## WHAT YOU WILL DO:
Scan the records for "should". Show the matching lines.

(Beginning of WORKING DATA)

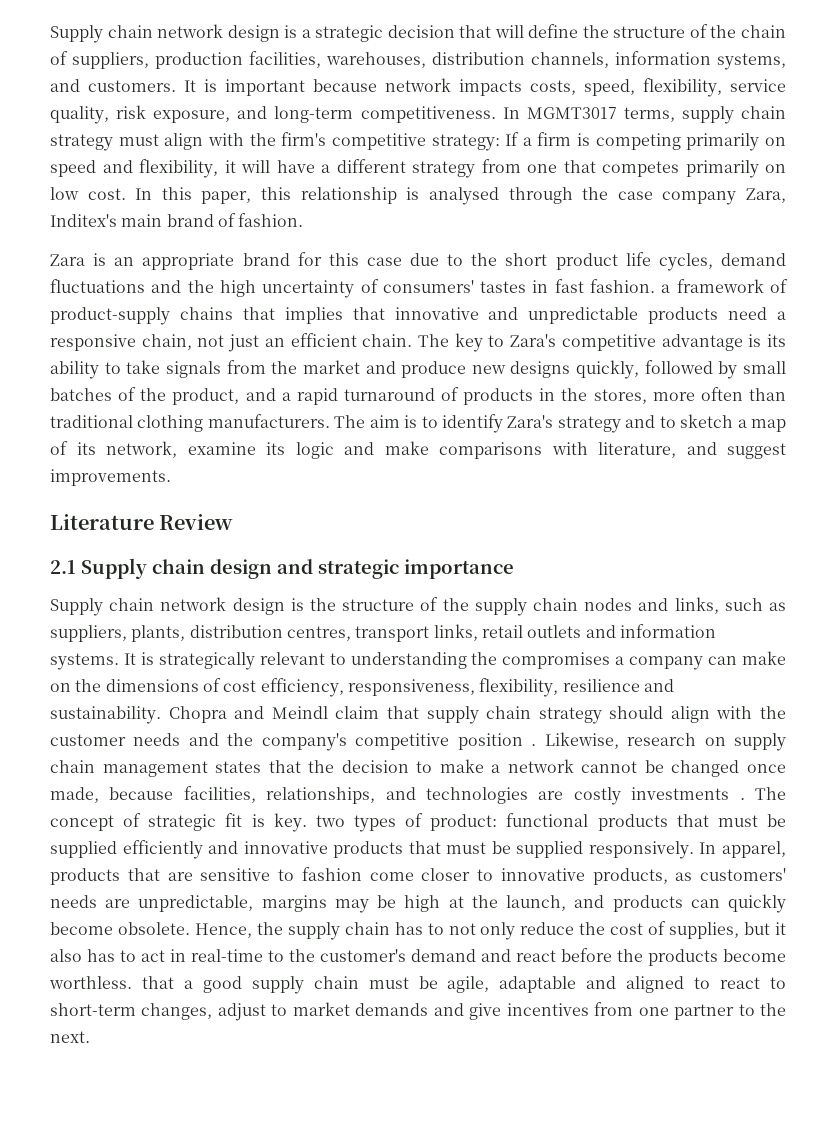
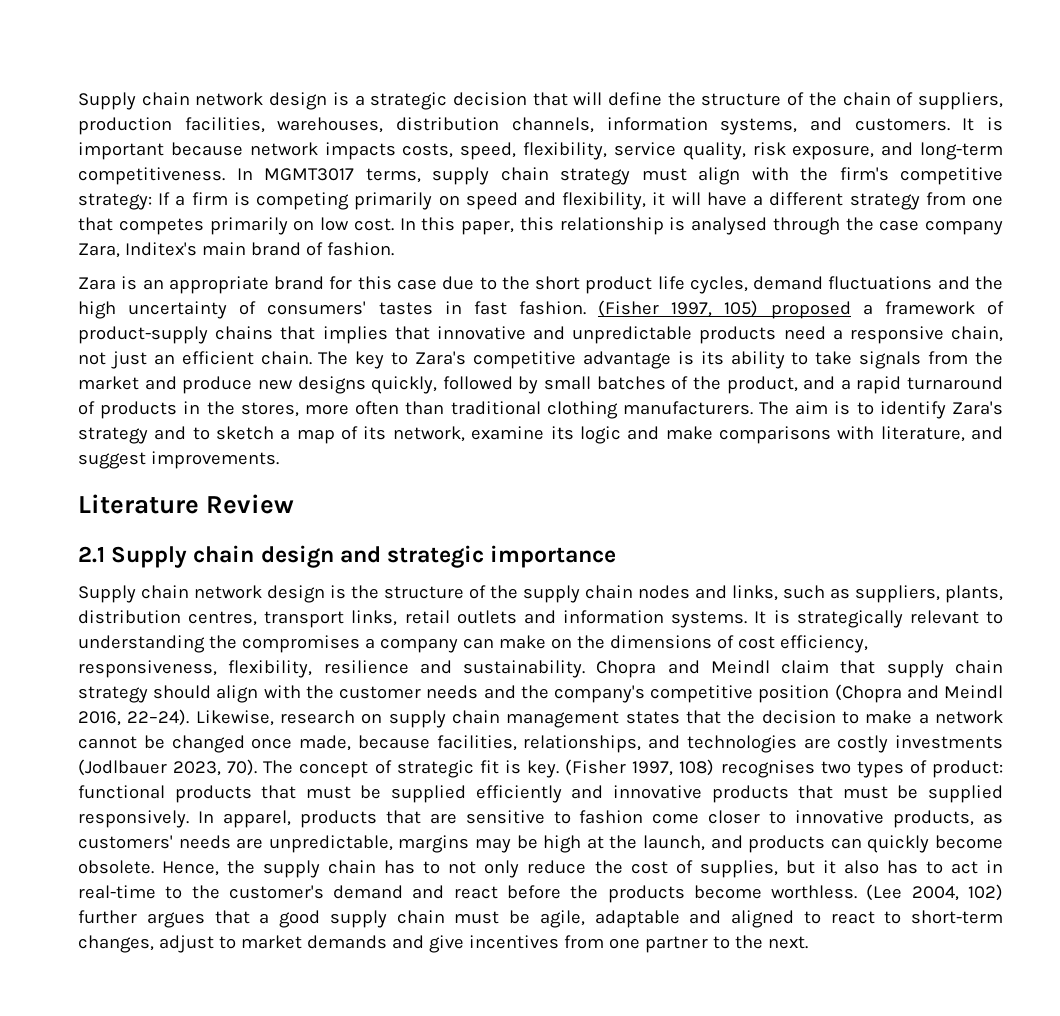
- Zara is an appropriate brand for this case due to the short product life cycles, demand fluctuations and the high uncertainty of consumers' tastes in fast fashion. a framework of product-supply chains that implies that innovative and unpredictable products need a responsive chain, not just an efficient chain.
+ Zara is an appropriate brand for this case due to the short product life cycles, demand fluctuations and the high uncertainty of consumers' tastes in fast fashion. (Fisher 1997, 105) proposed a framework of product-supply chains that implies that innovative and unpredictable products need a responsive chain, not just an efficient chain.
- Chopra and Meindl claim that supply chain strategy should align with the customer needs and the company's competitive position .
+ Chopra and Meindl claim that supply chain strategy should align with the customer needs and the company's competitive position (Chopra and Meindl 2016, 22–24).
- Likewise, research on supply chain management states that the decision to make a network cannot be changed once made, because facilities, relationships, and technologies are costly investments .
+ Likewise, research on supply chain management states that the decision to make a network cannot be changed once made, because facilities, relationships, and technologies are costly investments (Jodlbauer 2023, 70).
- The concept of strategic fit is key. two types of product: functional products that must be supplied efficiently and innovative products that must be supplied responsively.
+ The concept of strategic fit is key. (Fisher 1997, 108) recognises two types of product: functional products that must be supplied efficiently and innovative products that must be supplied responsively.
- Hence, the supply chain has to not only reduce the cost of supplies, but it also has to act in real-time to the customer's demand and react before the products become worthless. that a good supply chain must be agile, adaptable and aligned to react to short-term changes, adjust to market demands and give incentives from one partner to the next.
+ Hence, the supply chain has to not only reduce the cost of supplies, but it also has to act in real-time to the customer's demand and react before the products become worthless. (Lee 2004, 102) further argues that a good supply chain must be agile, adaptable and aligned to react to short-term changes, adjust to market demands and give incentives from one partner to the next.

(End of WORKING DATA)

## ANSWER AREA:
- Chopra and Meindl claim that supply chain strategy should align with the customer needs and the company's competitive position .
+ Chopra and Meindl claim that supply chain strategy should align with the customer needs and the company's competitive position (Chopra and Meindl 2016, 22–24).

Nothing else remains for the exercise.